*** RECORDS FOR THIS TASK

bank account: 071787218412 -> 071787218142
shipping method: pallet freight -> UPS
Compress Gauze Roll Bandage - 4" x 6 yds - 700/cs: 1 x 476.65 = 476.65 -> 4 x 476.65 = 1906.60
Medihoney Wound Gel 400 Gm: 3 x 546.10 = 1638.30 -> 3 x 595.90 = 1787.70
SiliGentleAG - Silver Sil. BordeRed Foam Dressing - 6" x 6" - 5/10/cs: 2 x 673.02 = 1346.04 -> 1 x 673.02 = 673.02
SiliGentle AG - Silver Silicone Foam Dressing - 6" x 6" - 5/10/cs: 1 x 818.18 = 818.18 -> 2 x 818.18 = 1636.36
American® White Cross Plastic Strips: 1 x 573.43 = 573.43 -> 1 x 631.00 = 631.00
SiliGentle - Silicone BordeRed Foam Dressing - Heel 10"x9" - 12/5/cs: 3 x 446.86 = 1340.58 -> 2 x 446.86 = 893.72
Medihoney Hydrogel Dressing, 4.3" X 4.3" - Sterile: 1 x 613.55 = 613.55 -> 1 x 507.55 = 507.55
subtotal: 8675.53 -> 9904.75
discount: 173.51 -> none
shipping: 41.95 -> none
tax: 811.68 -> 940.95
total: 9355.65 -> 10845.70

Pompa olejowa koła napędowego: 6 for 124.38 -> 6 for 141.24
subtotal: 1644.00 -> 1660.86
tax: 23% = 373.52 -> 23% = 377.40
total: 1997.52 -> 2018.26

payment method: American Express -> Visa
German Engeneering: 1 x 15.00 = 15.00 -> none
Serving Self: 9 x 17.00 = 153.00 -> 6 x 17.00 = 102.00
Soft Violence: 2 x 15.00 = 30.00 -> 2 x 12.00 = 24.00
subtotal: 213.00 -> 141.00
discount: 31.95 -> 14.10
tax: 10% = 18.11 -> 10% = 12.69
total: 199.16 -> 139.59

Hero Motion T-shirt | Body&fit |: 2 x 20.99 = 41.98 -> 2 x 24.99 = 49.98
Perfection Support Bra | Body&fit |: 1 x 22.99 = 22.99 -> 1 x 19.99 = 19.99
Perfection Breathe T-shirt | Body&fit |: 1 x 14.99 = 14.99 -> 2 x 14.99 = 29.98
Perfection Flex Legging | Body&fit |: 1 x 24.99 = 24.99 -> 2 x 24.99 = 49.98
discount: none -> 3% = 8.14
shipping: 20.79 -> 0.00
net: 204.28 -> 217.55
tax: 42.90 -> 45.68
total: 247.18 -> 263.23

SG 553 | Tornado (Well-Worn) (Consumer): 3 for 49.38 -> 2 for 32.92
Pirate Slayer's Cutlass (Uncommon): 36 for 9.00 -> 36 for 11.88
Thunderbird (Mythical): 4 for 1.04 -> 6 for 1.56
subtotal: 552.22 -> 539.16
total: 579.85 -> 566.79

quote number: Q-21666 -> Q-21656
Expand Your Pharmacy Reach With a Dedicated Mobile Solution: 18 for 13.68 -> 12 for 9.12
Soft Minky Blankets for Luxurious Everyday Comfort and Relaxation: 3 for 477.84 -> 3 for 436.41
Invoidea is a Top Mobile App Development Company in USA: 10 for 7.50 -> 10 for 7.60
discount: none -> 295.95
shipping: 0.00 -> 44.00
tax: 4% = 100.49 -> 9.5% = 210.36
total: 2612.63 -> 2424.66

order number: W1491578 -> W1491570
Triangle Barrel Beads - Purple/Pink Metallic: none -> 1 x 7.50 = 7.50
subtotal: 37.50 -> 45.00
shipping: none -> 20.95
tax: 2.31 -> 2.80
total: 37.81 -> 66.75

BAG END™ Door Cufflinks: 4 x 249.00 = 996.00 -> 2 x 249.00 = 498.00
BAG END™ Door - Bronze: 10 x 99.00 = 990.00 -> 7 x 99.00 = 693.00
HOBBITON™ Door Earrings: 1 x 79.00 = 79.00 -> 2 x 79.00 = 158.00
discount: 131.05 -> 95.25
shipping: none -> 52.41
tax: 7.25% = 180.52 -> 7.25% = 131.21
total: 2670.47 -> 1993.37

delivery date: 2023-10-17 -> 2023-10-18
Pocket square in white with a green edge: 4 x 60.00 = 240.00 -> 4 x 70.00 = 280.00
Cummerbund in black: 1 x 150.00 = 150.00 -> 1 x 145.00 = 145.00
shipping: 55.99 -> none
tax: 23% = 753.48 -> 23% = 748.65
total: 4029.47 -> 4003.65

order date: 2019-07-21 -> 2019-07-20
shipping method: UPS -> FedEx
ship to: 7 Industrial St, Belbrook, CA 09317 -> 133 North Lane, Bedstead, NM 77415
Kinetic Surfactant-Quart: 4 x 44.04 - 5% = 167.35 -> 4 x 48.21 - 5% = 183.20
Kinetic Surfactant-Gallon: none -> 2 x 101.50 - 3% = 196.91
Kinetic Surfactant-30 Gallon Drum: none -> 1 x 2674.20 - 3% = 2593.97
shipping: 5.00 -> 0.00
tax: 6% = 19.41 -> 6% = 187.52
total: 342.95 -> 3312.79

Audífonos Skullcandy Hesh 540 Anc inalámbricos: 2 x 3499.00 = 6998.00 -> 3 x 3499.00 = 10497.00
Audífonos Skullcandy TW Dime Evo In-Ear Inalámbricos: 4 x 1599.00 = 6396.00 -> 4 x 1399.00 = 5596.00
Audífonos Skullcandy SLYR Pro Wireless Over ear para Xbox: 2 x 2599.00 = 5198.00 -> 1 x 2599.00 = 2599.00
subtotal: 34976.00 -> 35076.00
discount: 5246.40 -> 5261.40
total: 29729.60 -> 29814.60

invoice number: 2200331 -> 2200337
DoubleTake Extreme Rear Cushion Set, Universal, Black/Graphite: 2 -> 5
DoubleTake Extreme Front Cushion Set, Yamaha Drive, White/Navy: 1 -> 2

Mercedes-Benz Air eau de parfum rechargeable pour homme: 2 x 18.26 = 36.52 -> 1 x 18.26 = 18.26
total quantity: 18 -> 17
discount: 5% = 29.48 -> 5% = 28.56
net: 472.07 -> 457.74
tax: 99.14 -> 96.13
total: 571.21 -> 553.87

******

TASK TO COMPLETE:
Return the opening line of the data and every line after it through the line containing "SiliGentleAG - Silver", please, exactly as written and with nothing added.

REPLY TO THE TASK:
bank account: 071787218412 -> 071787218142
shipping method: pallet freight -> UPS
Compress Gauze Roll Bandage - 4" x 6 yds - 700/cs: 1 x 476.65 = 476.65 -> 4 x 476.65 = 1906.60
Medihoney Wound Gel 400 Gm: 3 x 546.10 = 1638.30 -> 3 x 595.90 = 1787.70
SiliGentleAG - Silver Sil. BordeRed Foam Dressing - 6" x 6" - 5/10/cs: 2 x 673.02 = 1346.04 -> 1 x 673.02 = 673.02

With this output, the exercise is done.